--- RECORDED DATA Enclosed Below ---

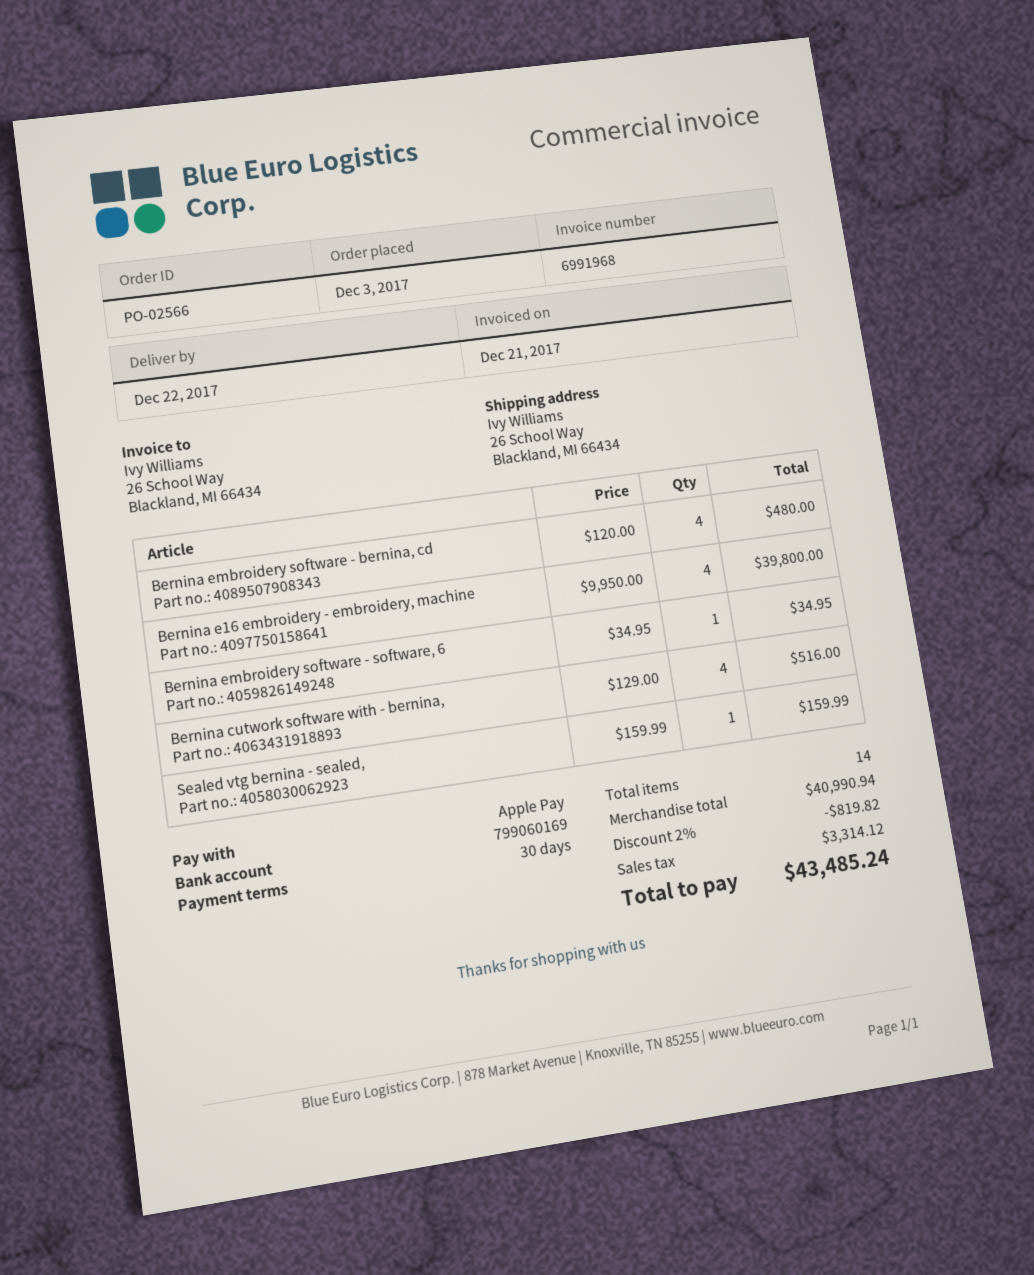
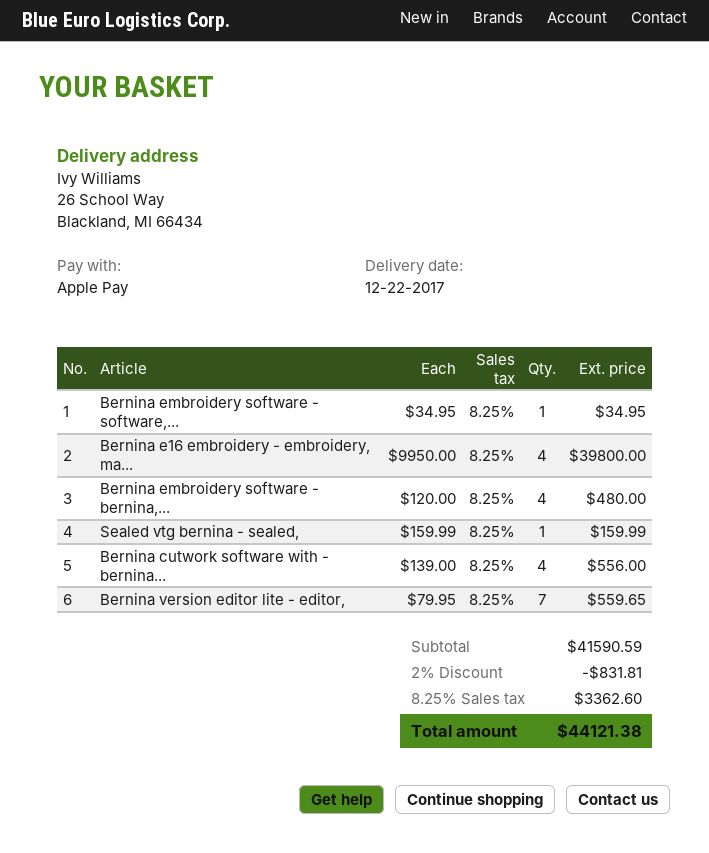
Bernina cutwork software with - bernina,: 4 x 129.00 = 516.00 -> 4 x 139.00 = 556.00
Bernina version editor lite - editor,: none -> 7 x 79.95 = 559.65
subtotal: 40990.94 -> 41590.59
discount: 2% = 819.82 -> 2% = 831.81
tax: 3314.12 -> 3362.60
total: 43485.24 -> 44121.38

--- End of Enclosed RECORDED DATA ---

### TASK INSTRUCTIONS
Counting the lines above that hold "Bernina", reply with the number and no other words.

### WORKED SOLUTION
2